Sunday, October 28, 2012

Clark's Nutcracker

 
On the morning of Sept 8 I drove up to Timberline Lodge on Mt Hood. It's not great for the number or variety of birds, but I find some birds there that I don't find elsewhere. Oh, and the view is great!
One of the birds I have only seen up at Timberline is the Clark's Nutcracker. It's a great bird related to Jays and Crows. In the past, I've only seen a couple during each trip with only so-so views, but on this day there were nutcrackers everywhere. You could see them flying from tree to tree as they collected pine seeds.
 
At times they would fly out of a tree as if they were fly catching. The one above is definitely in pursuit of something, but it looks more like one of the pine seeds than an insect. I have not found any literature that attributes fly catching to nutcracker's, but they are know to include insects in their diet.

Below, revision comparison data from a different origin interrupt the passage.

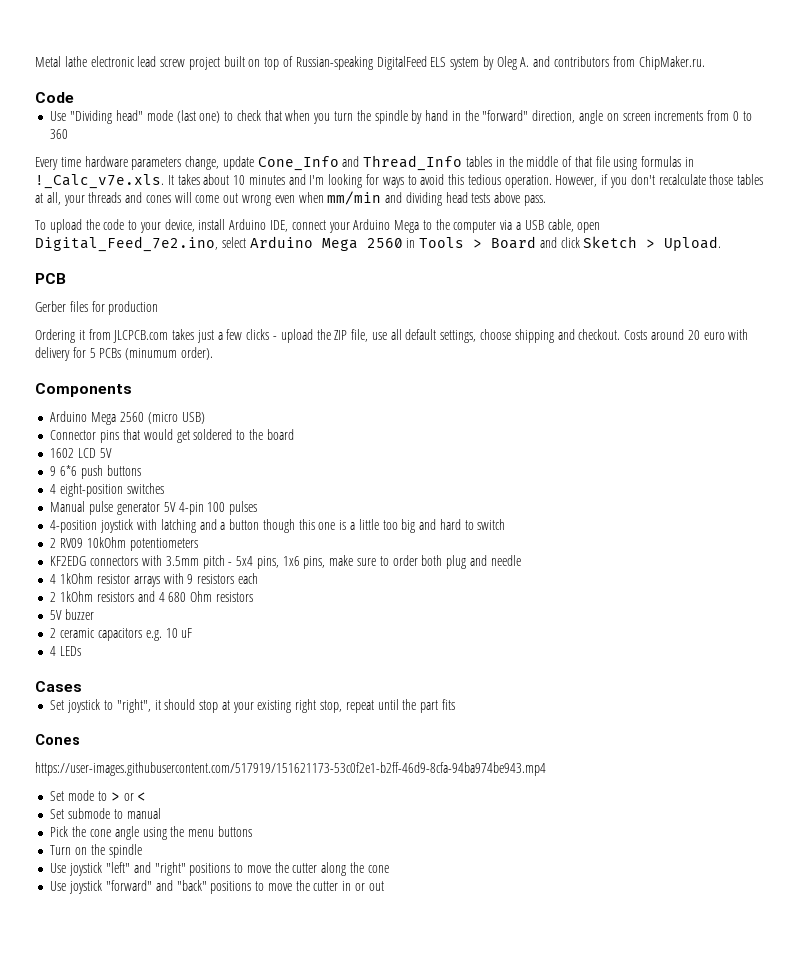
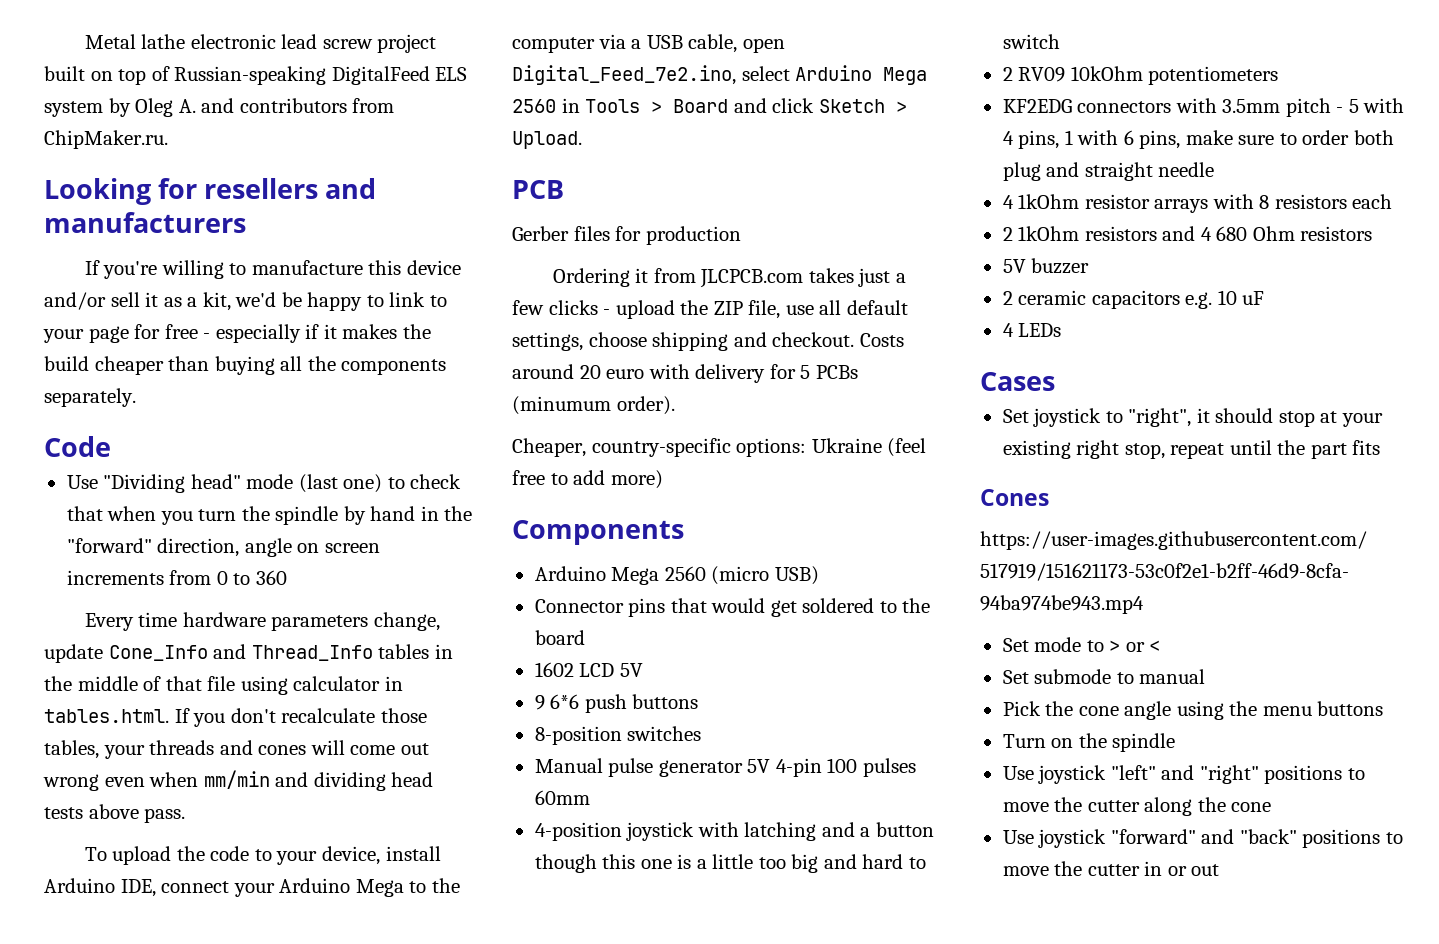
(705, 63) none -> [44,178,377,205] [44,212,246,233] [84,260,461,279] [44,292,447,311] [43,324,431,343] [44,356,447,375] [44,388,136,407] // Looking for resellers and manufacturers // If you're willing to manufacture this device and/or sell it as a kit, we'd be happy to link to your page for free - especially if it makes the build cheaper than buying all the components separately.
[641,156,695,167] [35,174,609,189] formulas in !_Calc_v7e.xls. It takes about 10 minutes and I'm looking for ways to avoid this tedious operation. However, if -> [293,676,403,691] [44,708,190,723] calculator in tables.html. If
[737,174,764,185] [35,192,61,205] tables at all, -> [44,740,99,759] tables,
(213, 353) none -> [512,438,927,457] [512,470,663,489] // Cheaper, country-specific options: Ukraine (feel free to add more)
[50,483,124,497] 4 eight-position -> [534,726,622,745] 8-position
(258, 508) none -> [534,790,590,805] 60mm
[236,556,300,569] 5x4 pins, 1x6 -> [1348,98,1405,113] [1002,130,1134,149] 5 with 4 pins, 1 with 6
(487, 560) none -> [1084,162,1153,181] straight
[187,574,194,584] 9 -> [1259,195,1270,209] 8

Clark's Nutcrackers are well know for collecting and stashing pine seeds for use during the winter months.  They have incrediable memories allowing them to find the seeds in their many hiding places. Some of the seeds that they don't consume end up sprouting and growing into more trees, making nutcracker's one of the primary means that some pine forests spread.
Here is an account of this behavior from Cornell's All About Birds website:
All year round, the staple food of a Clark Nutcracker’s diet is pine seeds, either fresh or stored. The nutcracker uses its long, sharp, sturdy bill to crack open closed, unripe pine cones and remove seeds from the cone scales. It shells seeds by cracking them in its bill or by holding them in its feet and hammering them. Between September and December it stores seeds to eat later, placing 30–150 seeds in the pouch under its tongue and carrying them to a spot nearby or up to 15 miles away. It digs a trench in the soil with its bill and puts a cluster of seeds inside before covering them up again, or it pushes individual seeds into gravelly soil, pumice, or crevices in wood. During the winter and spring, it relocates caches by remembering where they lie in relation to nearby objects like rocks, logs, and trees. Nutcrackers have such good memories that they can relocate seeds more than nine months after caching them, though their accuracy declines after about six months. They don’t recover all the seeds they bury, and it’s estimated that for some high-elevation pines, such as whitebark pine, virtually all the trees you can see on the landscape come from seeds planted by a nutcracker. Nutcrackers use cached seeds to feed both themselves and their young. Clark’s Nutcrackers also opportunistically eat insects and spiders, and small vertebrates such as other birds, ground squirrels, chipmunks, voles, toads, and carrion.
 
While most of the nutcrackers were above in trees, making getting a full shot of them difficult, I found the one above on the ground near a stream up the mountain from Timberline. I could be totally wrong on this, but I suspect this is a first year bird. For one thing, it was a little tamer than the others, which always makes me suspect a young bird.  Also, its face doesn't have much white like adults.  Unfortunately I couldn't find much information about year old birds, so please feel free to let me know if I am right or all wet.

1 comment:

  1. Very nice photos! I usually only see them from a good distance and definitely never on the ground. That last shot is amazing!